Subdermal Tendon Implant

Bader, Jr. May 11, 1

Patent Grant 3577837

U.S. patent number 3,577,837 [Application Number 04/725,423] was granted by the patent office on 1971-05-11 for subdermal tendon implant. Invention is credited to Karl F. Bader, Jr..


United States Patent 3,577,837
Bader, Jr. May 11, 1971

SUBDERMAL TENDON IMPLANT

Abstract

A subdermal tendon implant for use in repairing and reconstructing tendons which is compatible with the human cellular structure and includes the process of making the implant. The subdermal implant is resistant to degeneration and substantially eliminates adhesions allowing full range of motion after healing and includes in its structure a flexible sheeting of chemically inert material sculptured to a desired size and shape and means for anchoring the implant to prevent it from moving axially along the tendon.

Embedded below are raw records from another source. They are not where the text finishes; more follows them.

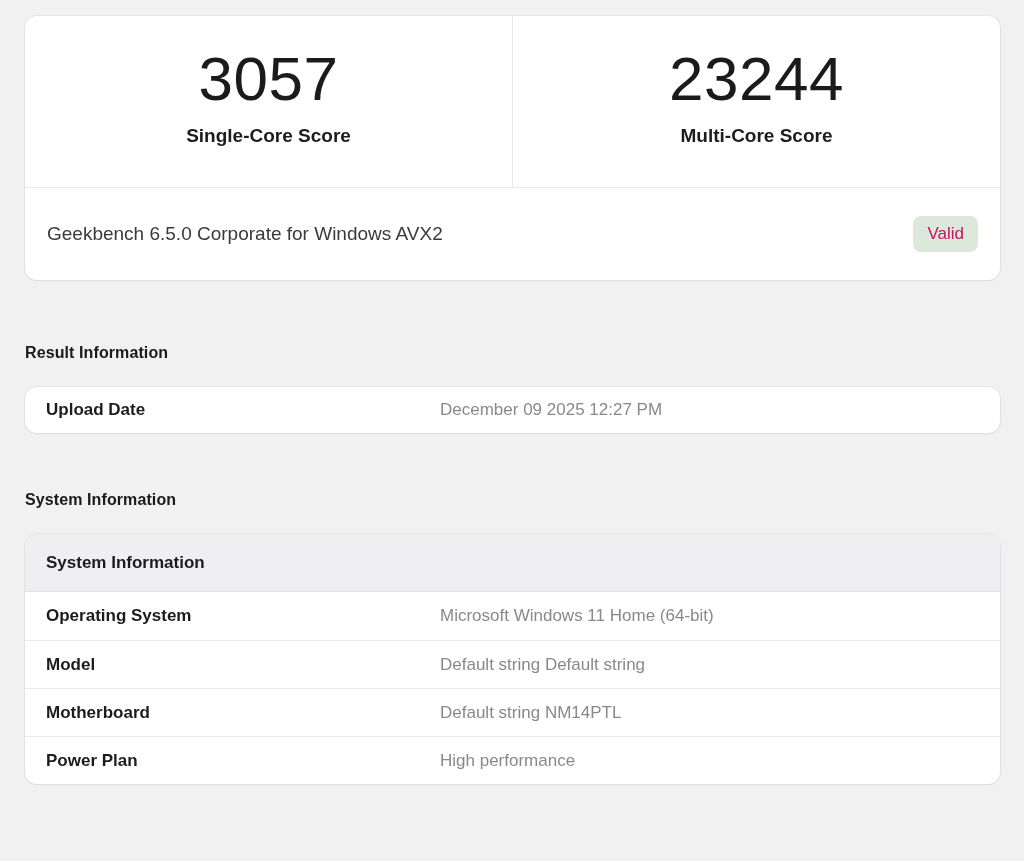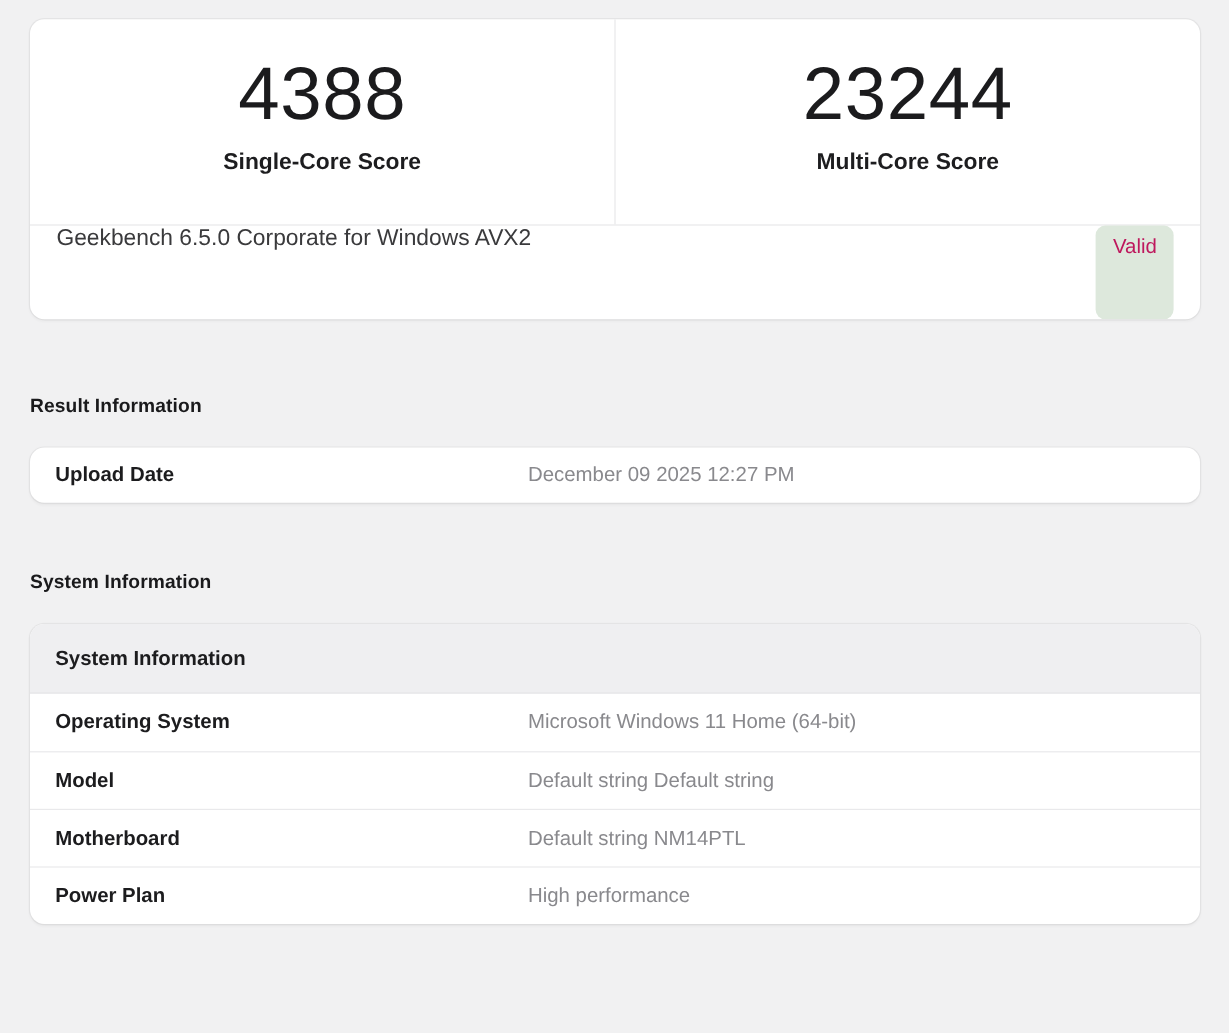"4388" div.score-value { text: 4388 -> 3057 }
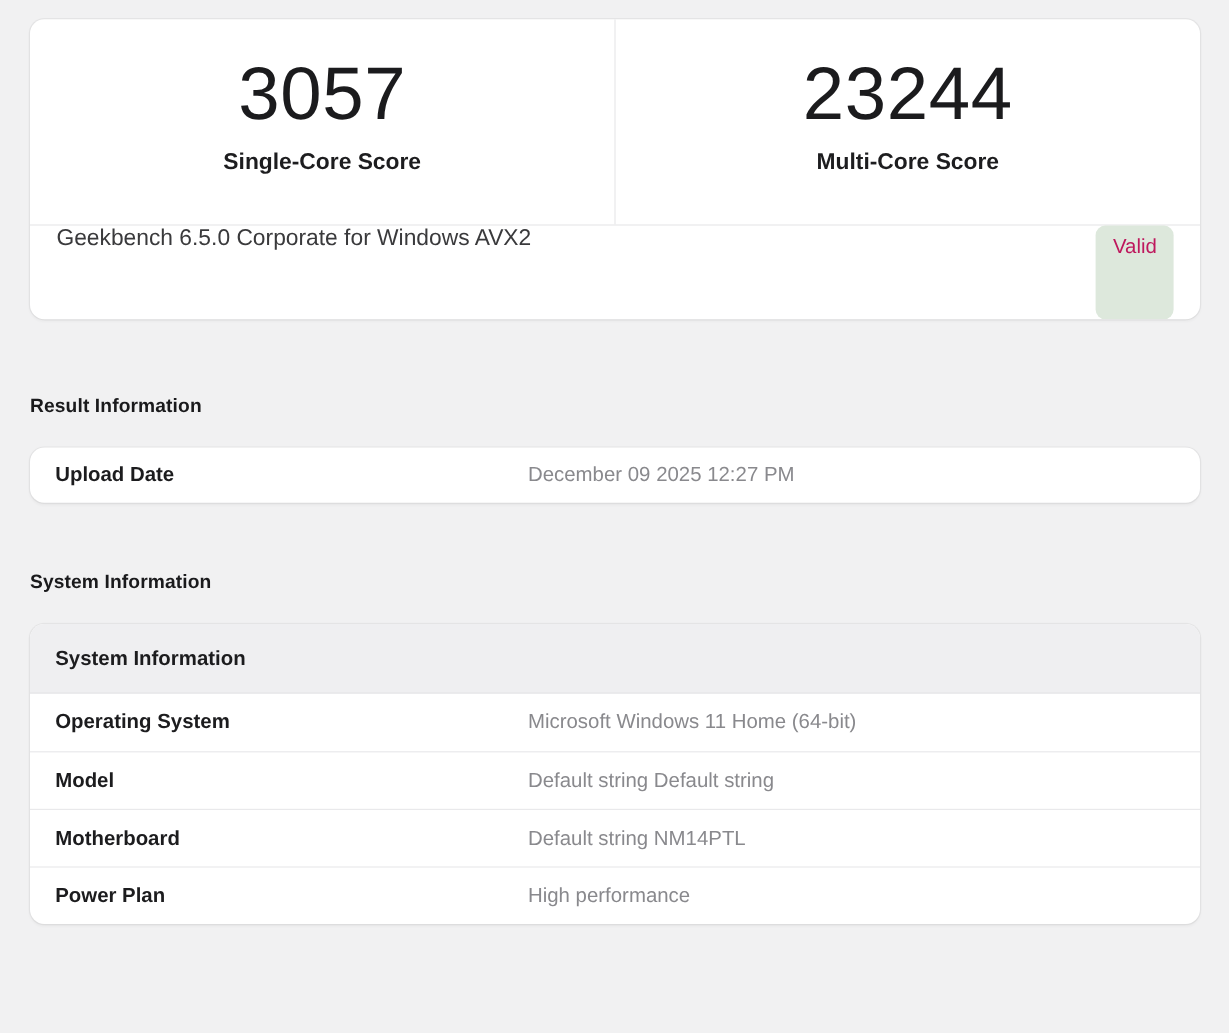"Geekbench 6.5.0 Corporate for Windows" .caption-row { align-items: none -> center; height: 79px -> 93px }
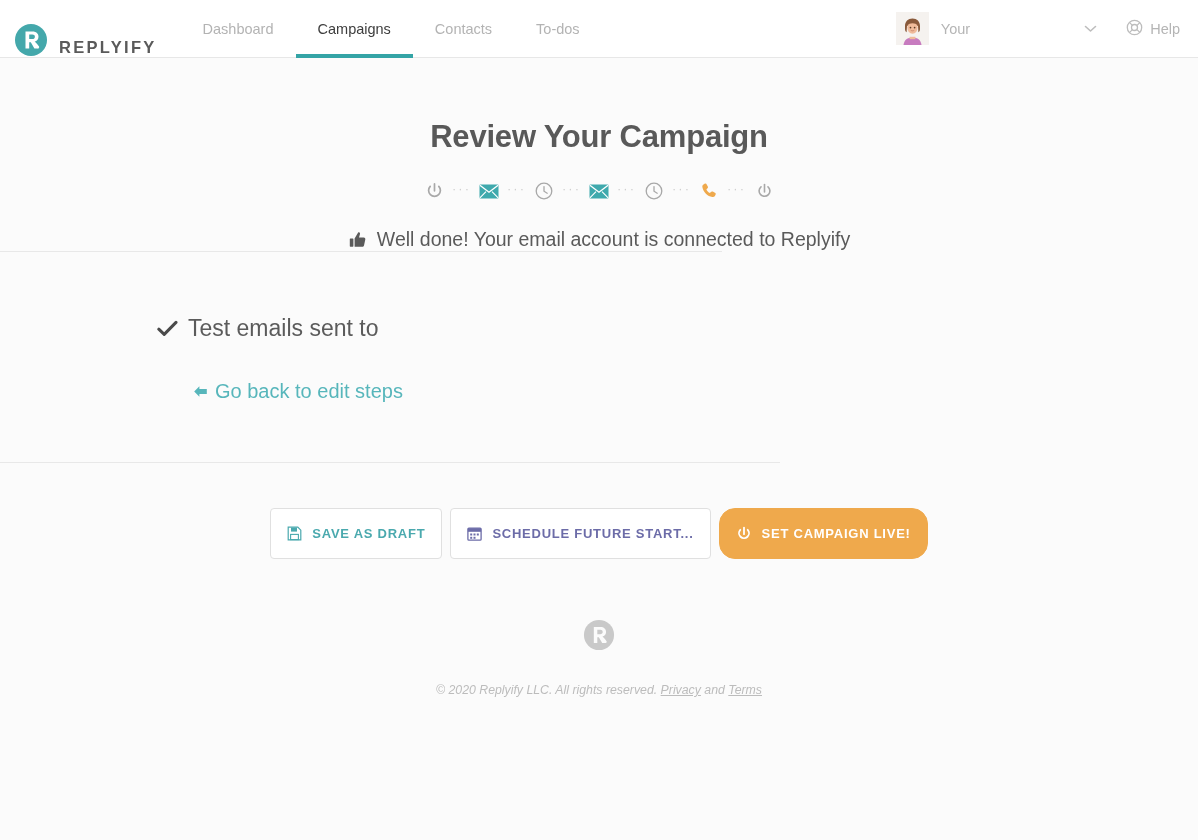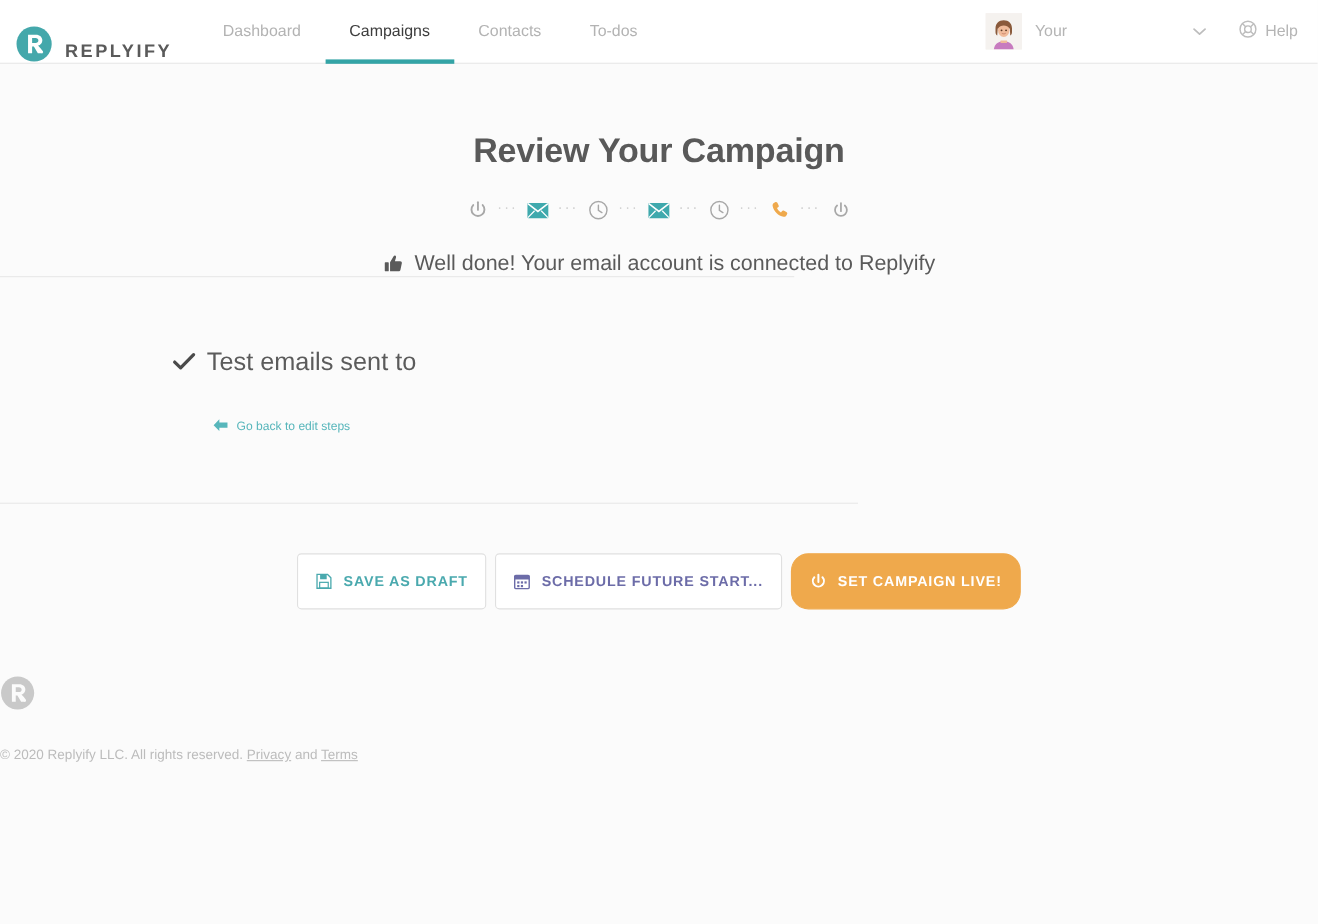"Go back to edit steps" .back-link { font-size: 11px -> 20px }
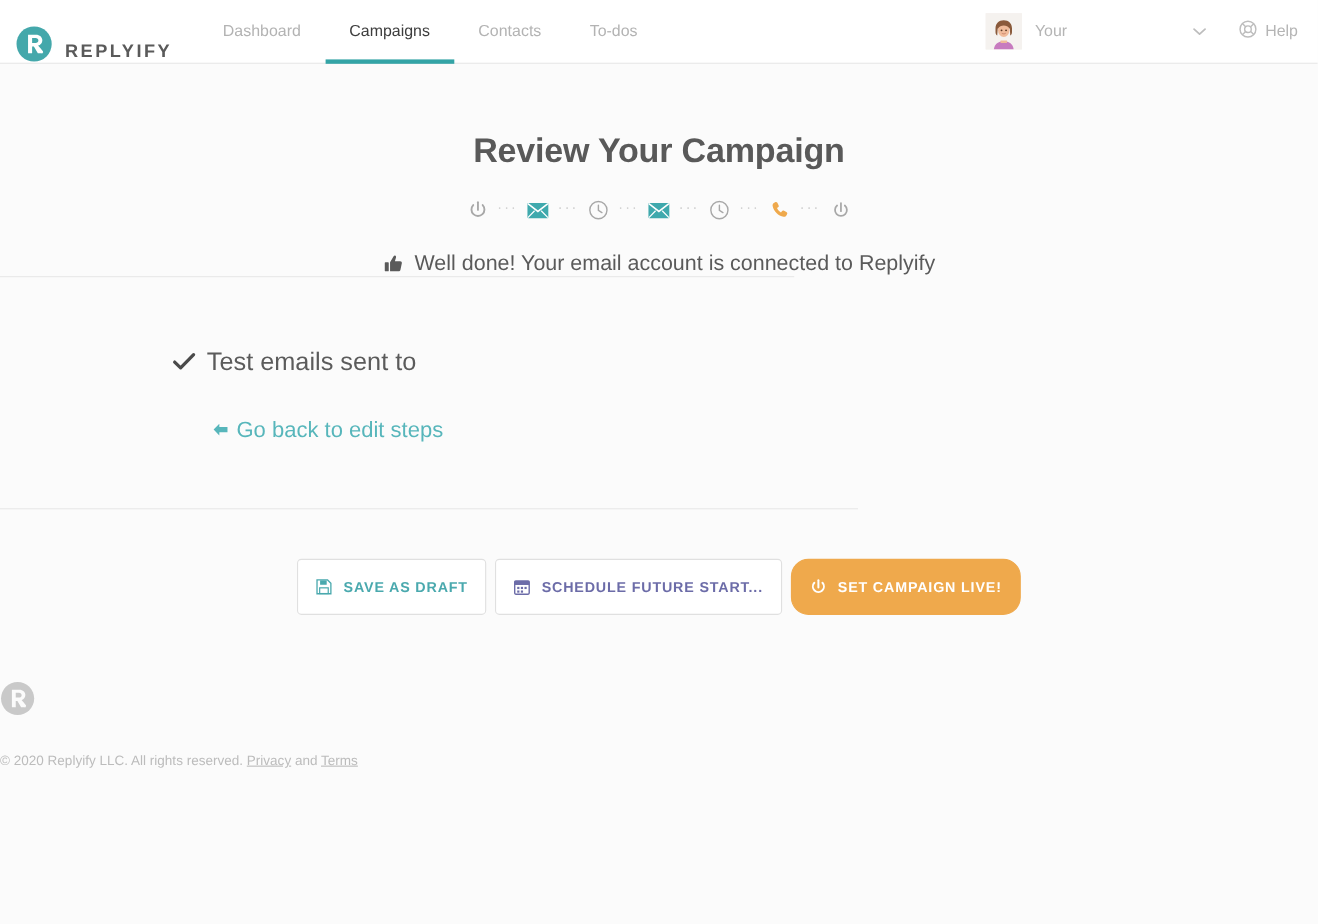"© 2020 Replyify LLC. All" .footer { font-style: none -> italic; text-align: left -> center }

Inventors: Bader, Jr.; Karl F. (Chicago, IL)
Family ID: 24914495
Appl. No.: 04/725,423
Filed: April 30, 1968

Current U.S. Class: 623/13.15; 623/21.15
Current CPC Class: A61F 2/08 (20130101); A61B 2090/0816 (20160201); A61F 2002/4243 (20130101); A61B 2090/0815 (20160201)
Current International Class: A61F 2/08 (20060101); A61B 19/00 (20060101); A61F 2/42 (20060101); A61f 001/24 ()
Field of Search: ;3/1 ;128/334,1(Silicone Digest)/

References Cited [Referenced By]

U.S. Patent Documents
3176316 April 1965 Bodell
3461869 August 1969 Hargest

Other References

"Artificial Skin," by C. W. Hall et al., Transactions American Society For Artificial Internal Organs, Vol. XII, June 10, 1966, pages 340--343, copy available in Group 335. .
"The Use of a Silastic Rod as an Adjunct to Flexor Tendon Grafting," by F. V. Nicolle, The Bulletin of the Dow Corning Center For Aid to Medical Research, Vol. 8, No. 3, July 1966. 128-Silicone digest..

Primary Examiner: Gaudet; Richard A.
Assistant Examiner: Frinks; Ronald L.

Claims



I claim:

1. A subdermal tendon implant for use in tendon surgery including:

an elongated member having a smooth, nonwetting inferior surface and a smooth, nonwetting superior surface, said elongated member adapted to be positioned between a viable, constantly moving, damaged tendon and the surrounding body tissue, and being made from a flexible, substantially inert material that is compatible with human cellular structure;

a mesh material bonded to only a portion of the inferior surface of the elongated member, said mesh material adapted to contact substantially immovable body tissue with the remaining smooth, nonwetting inferior surface adapted to contact the damaged tendon; and

suture means for anchoring the implant to the substantially immovable body tissue to prevent it from moving axially along the constantly moving, damaged tendon during the early stages of healing.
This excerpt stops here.